In the msMRI phase of the experiment, a gradient echo EPI pulse sequence was used with TR/TE/flip angle parameters of 300 ms/60 ms/40 degree. An inter-stimulus-interval (ISI) of 600 ms was used to drive the BOLD MRI signal to steady state. Each run included 600 stimulation ON/OFF cycles with two images for each cycle (one ISI). Stimulus delivery was synchronized with the trigger signal from MRI scanner to provide accurate control on timing. Three contiguous slices were scanned with ascending order. The middle slice was targeted on the subjects' S1 area. In this experiment, we were concerned to detect the dephasing effect of neuronal magnetic field in this area. Three different SOAs were used in our msMRI experiments. Figure 1a shows the timing for detecting msMRI activation at 80ms latency. Data was acquired from 50 ms to 110 ms after stimulation onset so that the 80 ms latency component completely fell into TE. Figure 1b shows the timing for detecting the early components (0~60 ms). In Figure 1c, the electrical stimuli (100 ms after the trigger from scanner) were delivered after the target slice was scanned. For this case, the data from the target slice should not contain any neuronal current effects induced by stimulation. Control scans in which no stimulation was applied were also performed for every subject.
Data analysis
The MRI images were processed in the MATLAB environment (MathWorks Inc., Natick, MA, USA). The first 40 images of each run were discarded to allow hemodynamics and MRI signal to reach a steady state. A two-dimensional (2-D) motion correction was carried out to minimize in-plane motion. Data interpolation between image slices was purposely avoided because different slices were acquired at different times. Voxel-by-voxel linear detrending was used to remove the linear drift of the MRI signal. The heartbeat rate and respiration rate of the subject were measured before each scan and a proper temporal high pass filter was then applied to remove the respiration frequency and the aliased frequency of the heartbeat. A mean image was created for each off-on cycle by averaging the time-series in the cycle, and then subtracted from each image to create residual images. A 2-D spatial Gaussian filter with a full width at half magnitude (FWHM) of 4.5 mm was applied. A group student's t-test was then performed on the residual images. The t map was then thresholded using an intensity threshold of 3.0 (P< 0.0013) and cluster size threshold of two voxels to detect significant activation assuming the msMRI activation extended several mm2.
Results
Figure 2 shows BOLD activation maps for two contiguous slices which cover primary sensory cortex (S1). Activations were found in contralateral S1 (close to BA2), primary motor cortex (M1) and the supplementary motor area (SMA). These results are consistent with previous fMRI studies conducted with similar electrical stimulation (31, 32).
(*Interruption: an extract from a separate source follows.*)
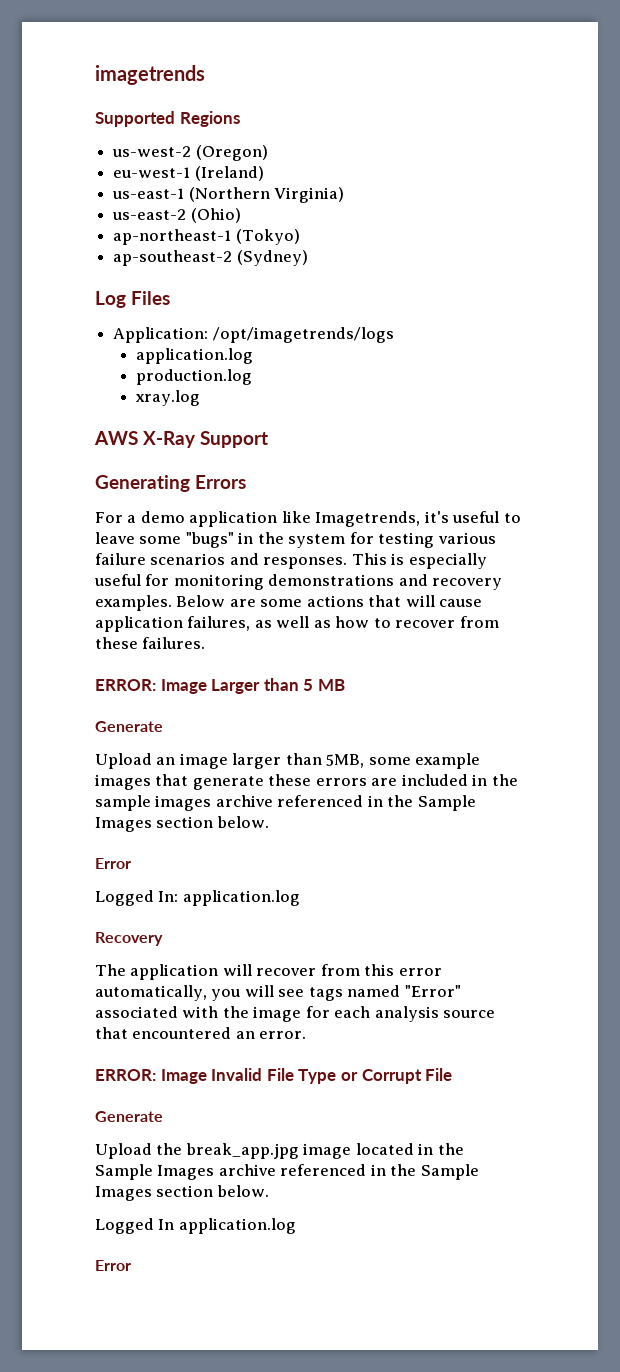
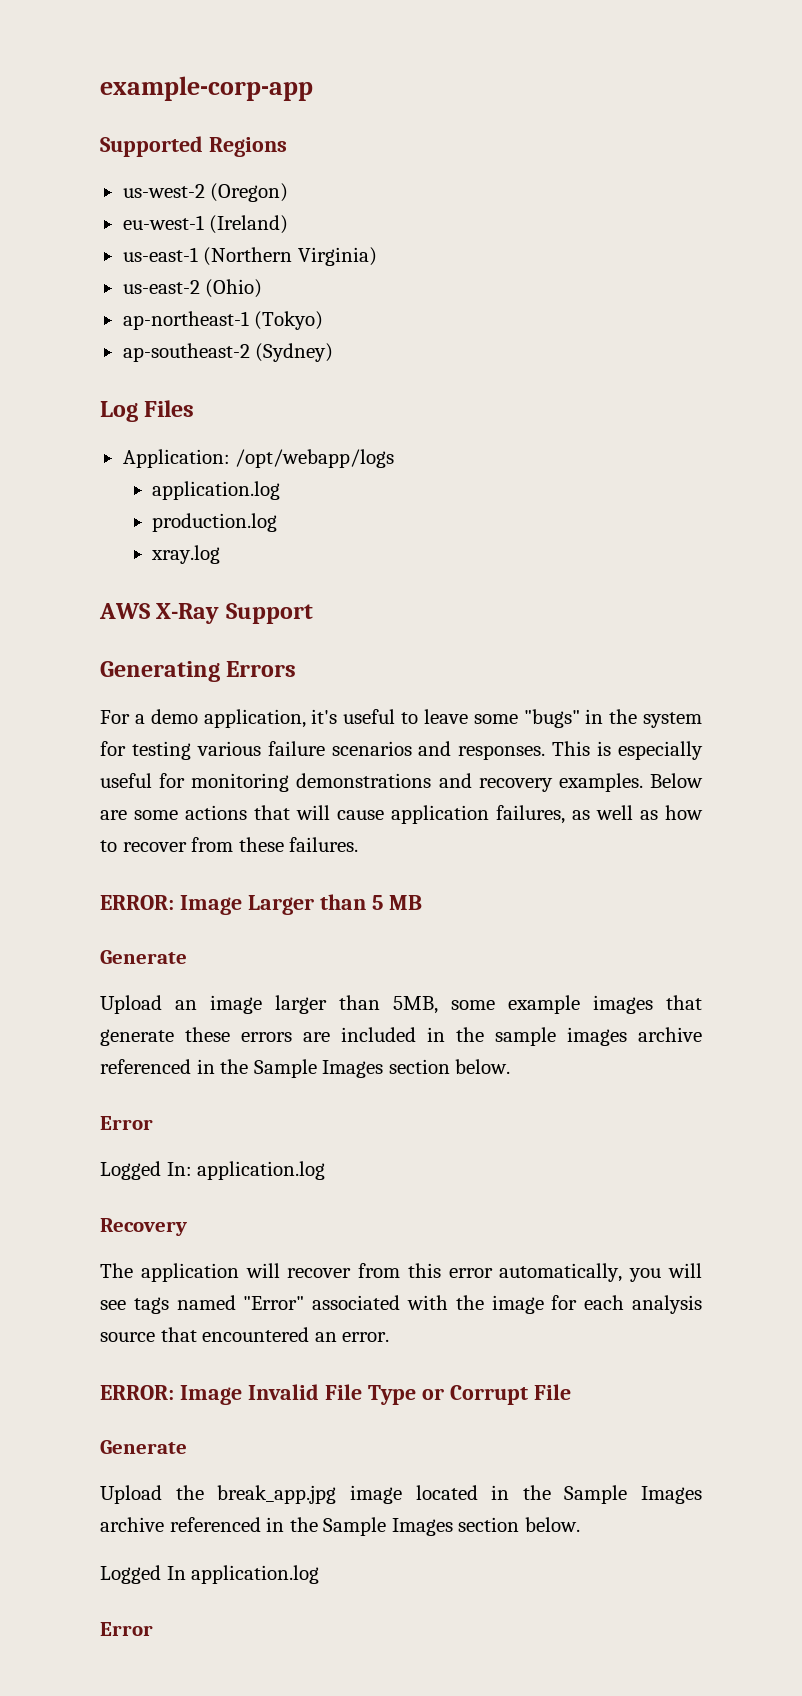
[95,65,205,85] imagetrends -> [100,76,313,101] example-corp-app
[212,327,394,343] /opt/imagetrends/logs -> [235,449,395,468] /opt/webapp/logs
[189,511,421,527] application like Imagetrends, -> [203,709,306,728] application,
To assess the consistency of msMRI signal across different scan sessions, msMRI experiments were performed on one of the subjects in three different scanning days. The activation maps for the 80ms latency component and for the control scans are shown in Figure 3. Significant activations were found close to Brodmann areas 2 (BA 2) for all three 80ms latency scans (Figure 3a-3c). Since the 80ms latency component is the late response of median nerve stimulation, the locations of the activations are closer to the anterior wall of the postcentral sulcus (BA 2), rather than the posterior wall of the central sulcus (area 3b) where the early components (N20, P30) were expected. Our results are consistent with the location of P80 potential reported by Allison et al. (29). Activations were also found in some other areas (i.e. M1) but not consistent over all scans. Control scans in which no stimuli were applied were also performed for each session. As expected, the activation maps for the control scans (Figure 3d-3f) are much cleaner than the 80ms latency activation maps. Specifically, no control scan demonstrated activation in the S1 area.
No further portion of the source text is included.